Optionally, determining a pressure value of the injector when the (i + 1) th fuel injection is performed according to the pressure fluctuation mathematical model includes:

determining the time for the ith fuel injection;

determining the time of the (i + 1) th fuel injection;

determining an injection time interval according to the time of the ith fuel injection and the time of the (i + 1) th fuel injection;

and determining the pressure value of the injector when the (i + 1) th fuel is injected according to the pressure fluctuation mathematical model and the injection time interval.

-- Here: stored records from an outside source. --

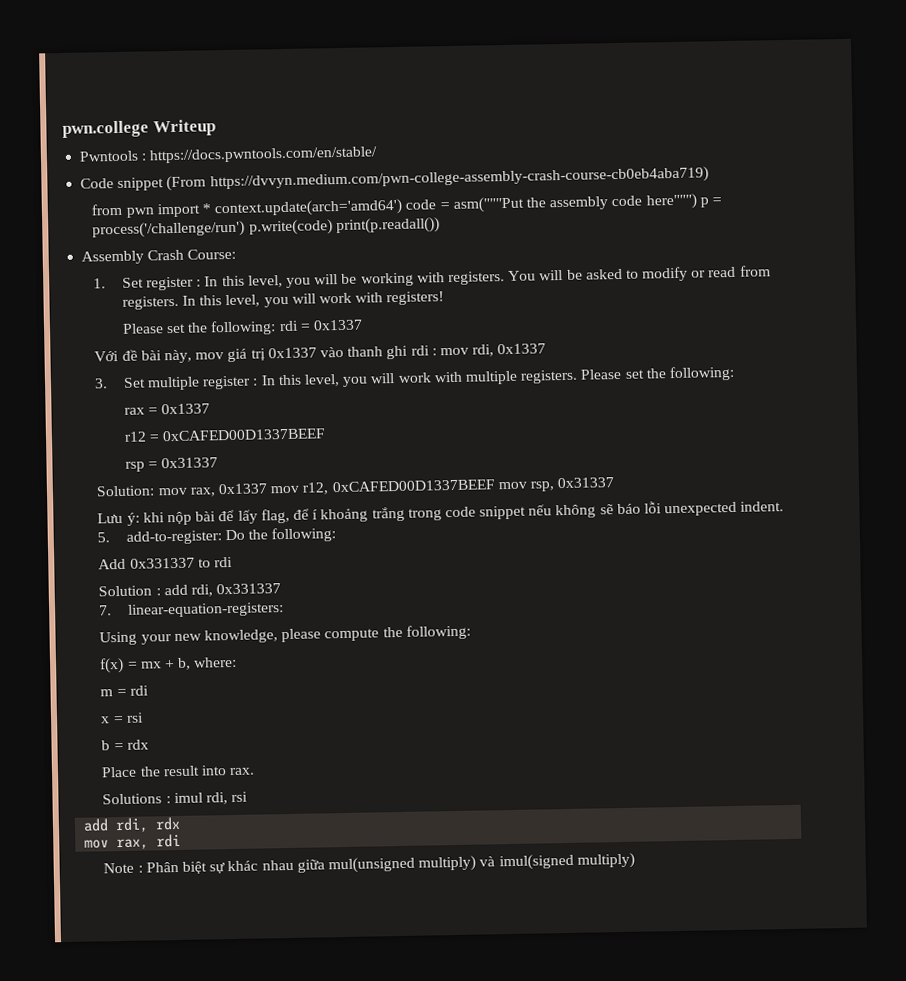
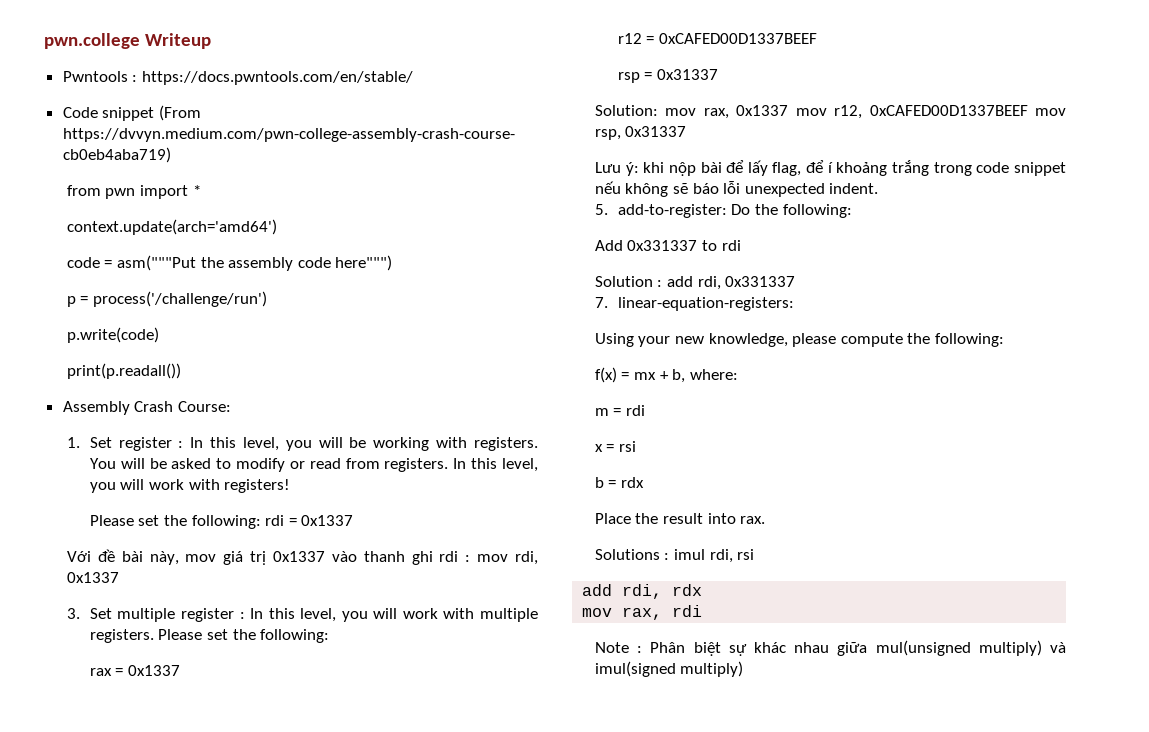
- from pwn import * context.update(arch='amd64') code = asm("""Put the assembly code here""") p = process('/challenge/run') p.write(code) print(p.readall())
+ from pwn import *
+ context.update(arch='amd64')
+ code = asm("""Put the assembly code here""")
+ p = process('/challenge/run')
+ p.write(code)
+ print(p.readall())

Optionally, determining an attenuation factor of the pressure fluctuation mathematical model according to the set rail pressure value of the common rail pipe and the power-on time of the injector; the method specifically comprises the following steps:

k＝k(P_r，ET)

wherein, P_rSetting a rail pressure value for the common rail pipe; ET is the power-up time of the injector; k is the attenuation factor;

determining a frequency factor of the pressure fluctuation mathematical model according to the temperature of the fuel and the bulk modulus of elasticity of the fuel; the method specifically comprises the following steps:

w＝w(T，A)

wherein T is the fuel temperature; a is the bulk modulus of elasticity of the fuel oil; w is the frequency factor;

determining an amplitude factor of the pressure fluctuation mathematical model according to the set rail pressure value of the common rail pipe and the power-on time of the injector; the method specifically comprises the following steps:

f＝f(P_r，ET)

wherein, P_rSetting a rail pressure value for the common rail pipe; ET is the power-up time of the injector; f is an amplitude factor;

determining the pressure fluctuation function model according to the attenuation factor, the frequency factor and the amplitude factor; the method specifically comprises the following steps:

P_cor＝f(P_r，ET)e^-ktsin(wt+θ)

wherein, P_rSetting rail pressure for the common rail pipe; ET is the power-up time of the injector; w is a frequency factor of an oscillation of a pressure wave of the injector; θ is the phase offset; p_corIs the pressure fluctuation value of the ejector.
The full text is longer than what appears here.